Background: Kikuchi Fujimoto Disease (KFD) is a benign, rare, and self-limiting disease occurring among young individuals. This is commonly encountered as cervical lymphadenitis and due to its long-term presentation, it often gets mistaken as malignant lymphomas. The authors highlighted this benign entity that occurred in wide range of age group, which needs just a symptomatic therapy and follow-up. Study Design: A total four cases of KFD diagnosed in Employees State Insurance Corporation (ESIC) Medical College and Post Graduates Institute of Medical Science and Research (PGIMSR), Rajajinagar, Bangalore over a period from June 2010 to June 2013. The clinical and cytohistological features in all four cases were evaluated. Results: In the present study, all the 4 cases were females with wide age range from 14 to 37 years and presented with painful cervical lymphadenopathy and fever. The predominant cytological features of KFD were karyhorrechtic debris and necrosis; however, all four cases needed biopsy for confirmed diagnosis.

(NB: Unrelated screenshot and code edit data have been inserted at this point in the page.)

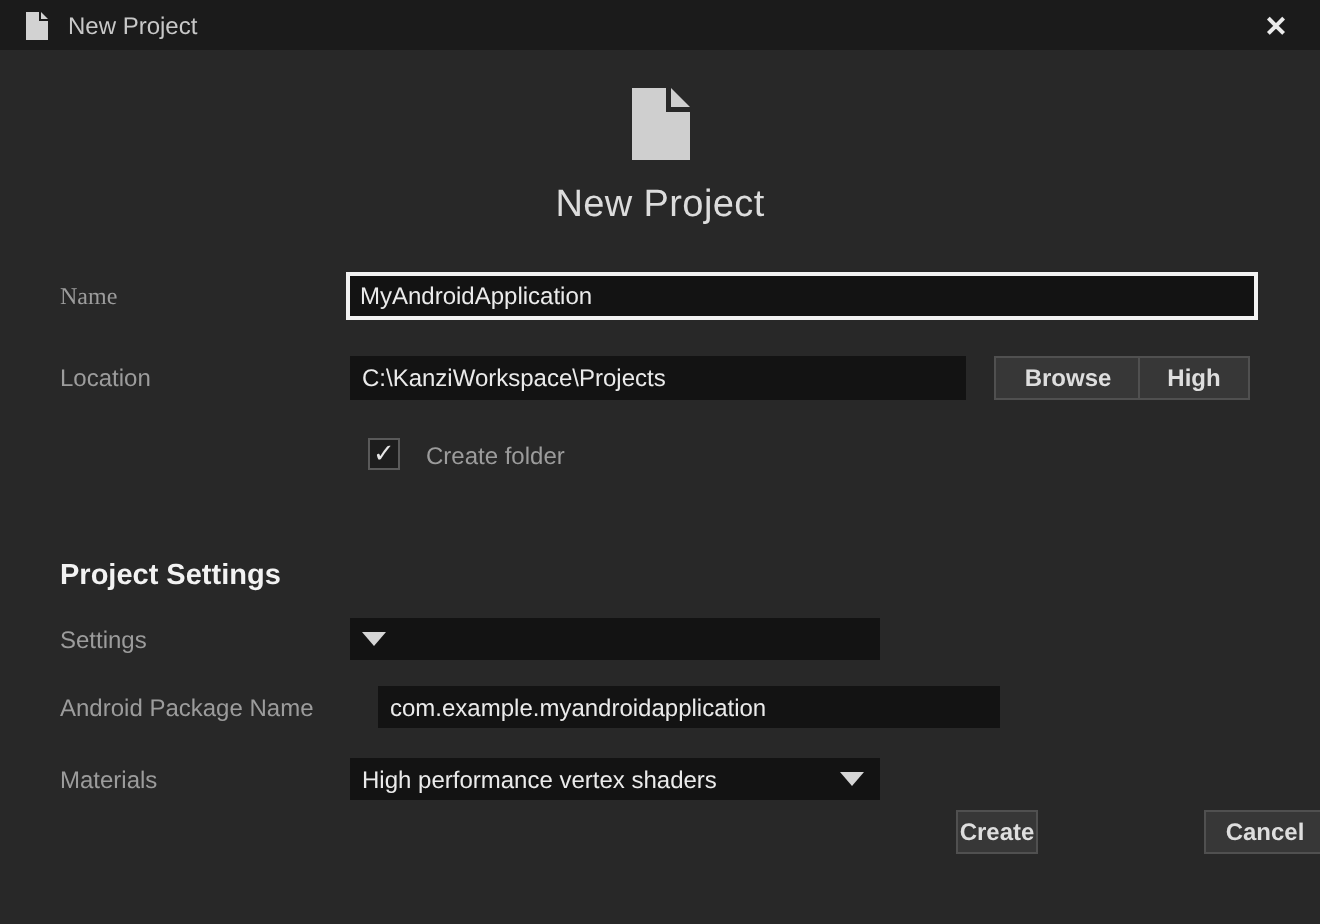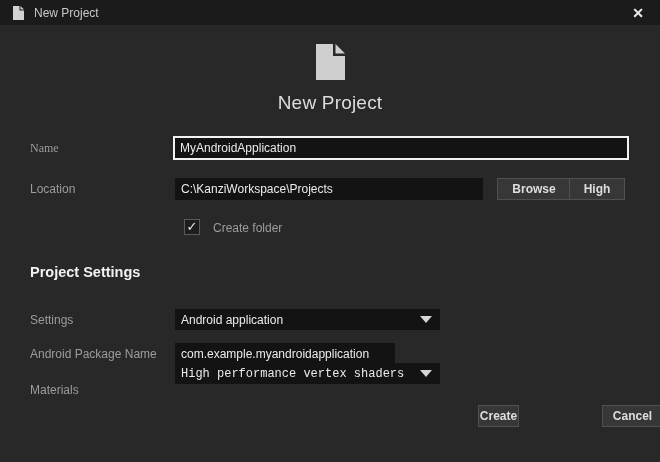--- a/index.html
+++ b/index.html
@@ -100,7 +100,7 @@
   }
 
   .section-title {
-    position: absolute; left: 30px; top: 264px;
+    position: absolute; left: 30px; top: 280px;
     font-size: 14.5px; font-weight: 700; color: #f2f2f2;
   }
 

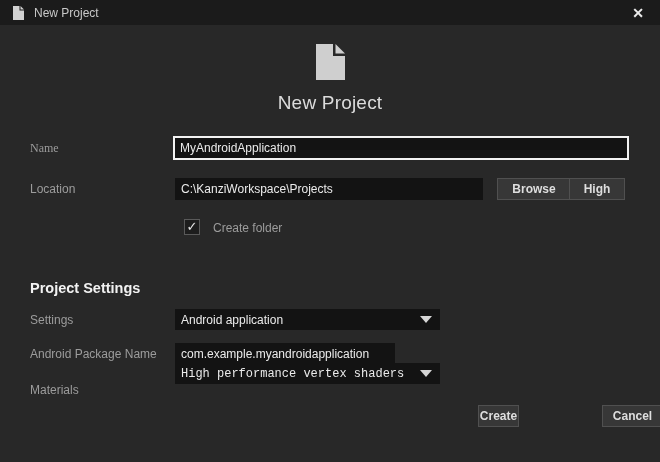--- a/index.html
+++ b/index.html
@@ -164,7 +164,6 @@
 
 <div class="field-label lbl-template">Settings</div>
 <div class="dropdown dropdown-template">
-  <span class="dd-value">Android application</span>
   <span class="dd-arrow"></span>
 </div>
 

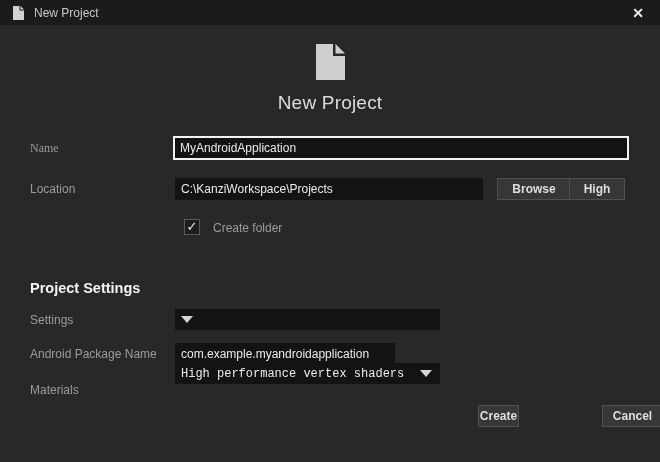--- a/index.html
+++ b/index.html
@@ -66,7 +66,7 @@
     left: 175px; top: 178px; width: 308px; height: 22px;
   }
   .input-package {
-    left: 175px; top: 343px; width: 220px; height: 21px;
+    left: 189px; top: 343px; width: 311px; height: 21px;
   }
 
   .btn {

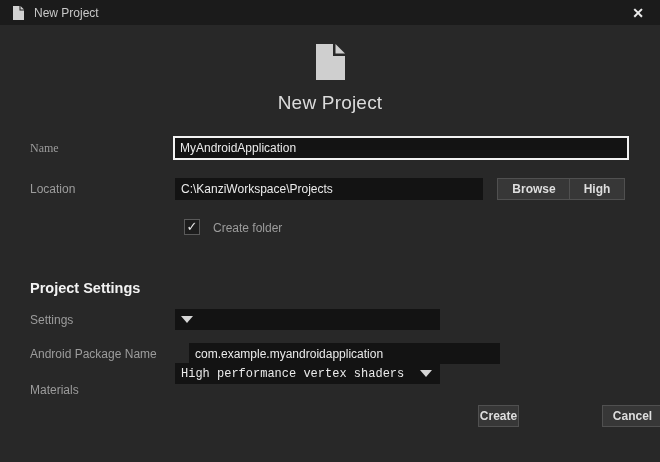--- a/index.html
+++ b/index.html
@@ -113,7 +113,7 @@
     cursor: default;
   }
   .dropdown-template { left: 175px; top: 309px; }
-  .dropdown-materials { left: 175px; top: 363px; font-family: Liberation Mono, monospace; }
+  .dropdown-materials { left: 175px; top: 379px; }
   .dropdown .dd-value { flex: 1; white-space: nowrap; overflow: hidden; }
   .dd-arrow {
     width: 0; height: 0;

On histopathological study, 3 of 4 cases confirmed the diagnosis of KFD except a single case, which posed dilemma with lymphoma, which on immunohistochemistry proved it to be KFD. Conclusion: KFD being rare, awareness of this entity and referral of patients with persistent lymphadenopathy to rule out this rare entity is of at most importance and reduces the apprehension associated with mis-diagnosis with lymphomas. Also it further emphasizes the fact that histopathology is the confirmatory diagnostic tool for KFD.